++++ DATA SHOWN ++++
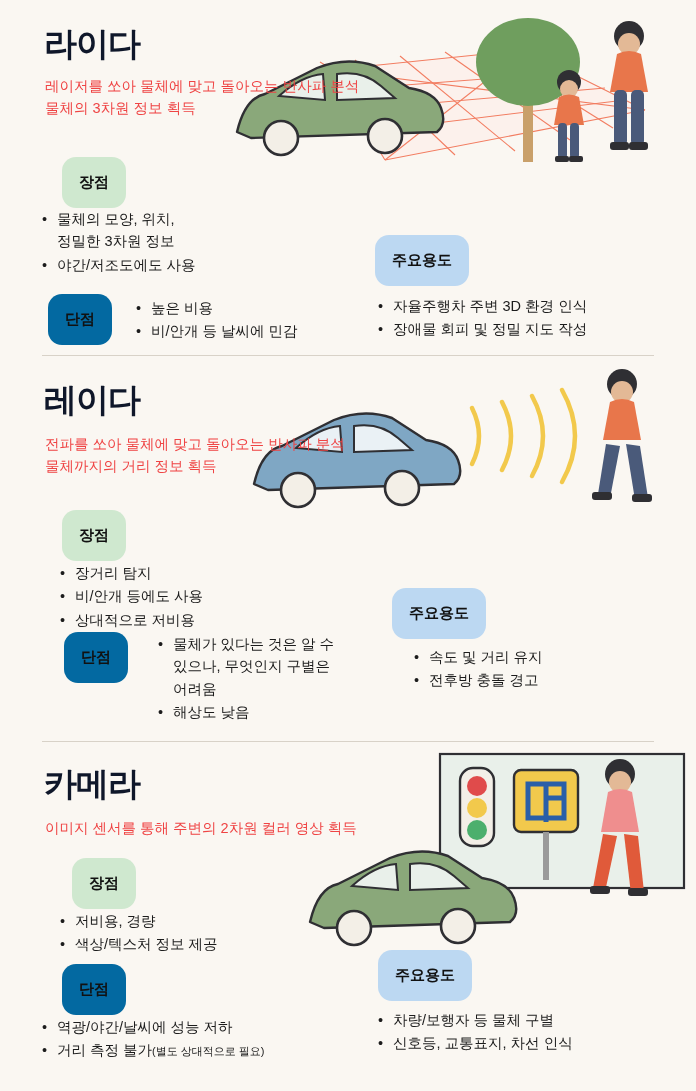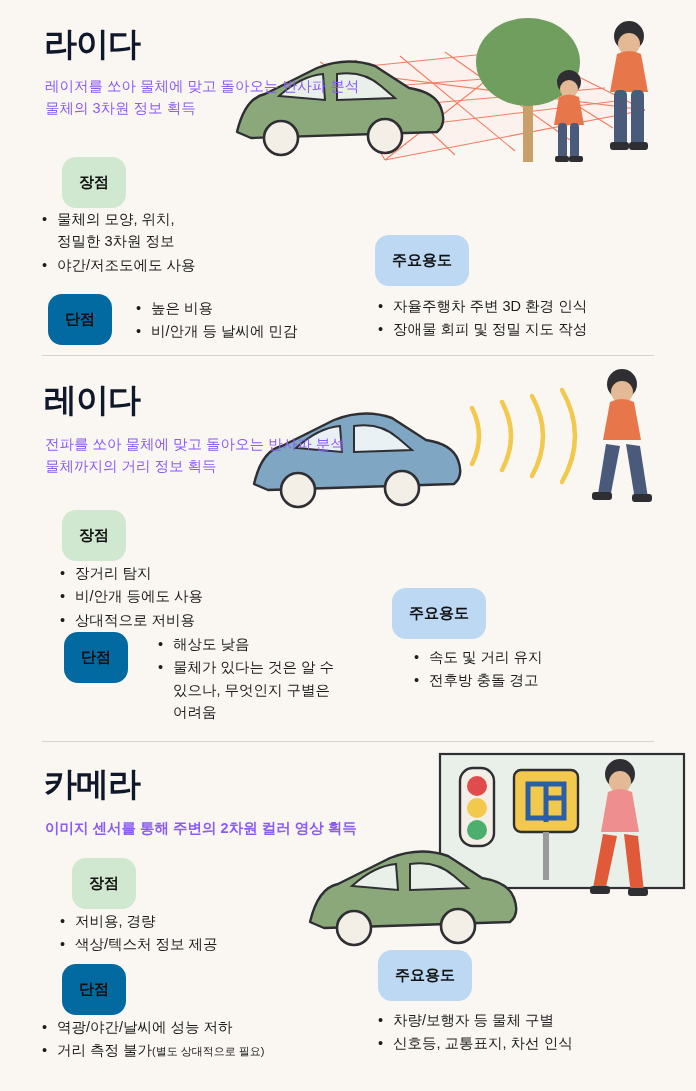--- a/index.html
+++ b/index.html
@@ -33,21 +33,21 @@
     font-size: 33px;
     font-weight: bold;
     letter-spacing: -1px;
     color: #0f172a;
     margin: 0;
     padding: 0;
   }
   .sec-desc {
     font-size: 14.5px;
     line-height: 1.5;
-    color: #8b5cf6;
+    color: #ef4444;
     white-space: pre-line;
   }
   .pill {
     display: inline-block;
     border-radius: 14px;
     padding: 16px 17px;
     font-size: 15px;
     font-weight: bold;
     color: #111;
     text-align: center;
@@ -92,21 +92,21 @@
 
   
   #sec-radar { height: 385px; }
   #radar-title { left: 44px; top: 22px; }
   #radar-desc { left: 45px; top: 78px; width: 400px; }
   #radar-art { left: 240px; top: 8px; width: 440px; height: 200px; }
 
   
   #sec-cam { height: 348px; }
   #cam-title { left: 44px; top: 20px; }
-  #cam-desc { left: 45px; top: 76px; width: 430px; font-weight: bold; }
+  #cam-desc { left: 45px; top: 76px; width: 430px; }
   #cam-pro-pill { left: 72px; top: 116px; }
   #cam-pro-list { left: 48px; top: 156px; width: 260px; }
   #cam-con-pill { left: 62px; top: 222px; }
   #cam-con-list { left: 30px; top: 262px; width: 330px; }
   #cam-use-pill { left: 378px; top: 208px; }
   #cam-use-list { left: 366px; top: 255px; width: 310px; }
   #cam-art { left: 300px; top: 10px; width: 390px; height: 215px; }
 </style>
 </head>
 <body>
@@ -241,24 +241,24 @@
     <ul class="bul abs" style="left:48px; top:194px; width:250px;">
       <li>장거리 탐지</li>
       <li>비/안개 등에도 사용</li>
       <li>상대적으로 저비용</li>
     </ul>
 
     <div class="abs" style="left:64px; top:276px;">
       <span class="pill pill-con">단점</span>
     </div>
     <ul class="bul abs" style="left:146px; top:265px; width:230px;">
-      <li>해상도 낮음</li>
       <li style="white-space:pre-line">물체가 있다는 것은 알 수
 있으나, 무엇인지 구별은
 어려움</li>
+      <li>해상도 낮음</li>
     </ul>
 
     <div class="abs" style="left:392px; top:232px;">
       <span class="pill pill-use">주요용도</span>
     </div>
     <ul class="bul abs" style="left:402px; top:278px; width:260px;">
       <li>속도 및 거리 유지</li>
       <li>전후방 충돌 경고</li>
     </ul>
   </div>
++++
# ASSIGNMENT:
All records above must be copied exactly, though the pictures they hold are to be left out.

# ANSWER AREA:
--- a/index.html
+++ b/index.html
@@ -33,21 +33,21 @@
     font-size: 33px;
     font-weight: bold;
     letter-spacing: -1px;
     color: #0f172a;
     margin: 0;
     padding: 0;
   }
   .sec-desc {
     font-size: 14.5px;
     line-height: 1.5;
-    color: #8b5cf6;
+    color: #ef4444;
     white-space: pre-line;
   }
   .pill {
     display: inline-block;
     border-radius: 14px;
     padding: 16px 17px;
     font-size: 15px;
     font-weight: bold;
     color: #111;
     text-align: center;
@@ -92,21 +92,21 @@
 
   
   #sec-radar { height: 385px; }
   #radar-title { left: 44px; top: 22px; }
   #radar-desc { left: 45px; top: 78px; width: 400px; }
   #radar-art { left: 240px; top: 8px; width: 440px; height: 200px; }
 
   
   #sec-cam { height: 348px; }
   #cam-title { left: 44px; top: 20px; }
-  #cam-desc { left: 45px; top: 76px; width: 430px; font-weight: bold; }
+  #cam-desc { left: 45px; top: 76px; width: 430px; }
   #cam-pro-pill { left: 72px; top: 116px; }
   #cam-pro-list { left: 48px; top: 156px; width: 260px; }
   #cam-con-pill { left: 62px; top: 222px; }
   #cam-con-list { left: 30px; top: 262px; width: 330px; }
   #cam-use-pill { left: 378px; top: 208px; }
   #cam-use-list { left: 366px; top: 255px; width: 310px; }
   #cam-art { left: 300px; top: 10px; width: 390px; height: 215px; }
 </style>
 </head>
 <body>
@@ -241,24 +241,24 @@
     <ul class="bul abs" style="left:48px; top:194px; width:250px;">
       <li>장거리 탐지</li>
       <li>비/안개 등에도 사용</li>
       <li>상대적으로 저비용</li>
     </ul>
 
     <div class="abs" style="left:64px; top:276px;">
       <span class="pill pill-con">단점</span>
     </div>
     <ul class="bul abs" style="left:146px; top:265px; width:230px;">
-      <li>해상도 낮음</li>
       <li style="white-space:pre-line">물체가 있다는 것은 알 수
 있으나, 무엇인지 구별은
 어려움</li>
+      <li>해상도 낮음</li>
     </ul>
 
     <div class="abs" style="left:392px; top:232px;">
       <span class="pill pill-use">주요용도</span>
     </div>
     <ul class="bul abs" style="left:402px; top:278px; width:260px;">
       <li>속도 및 거리 유지</li>
       <li>전후방 충돌 경고</li>
     </ul>
   </div>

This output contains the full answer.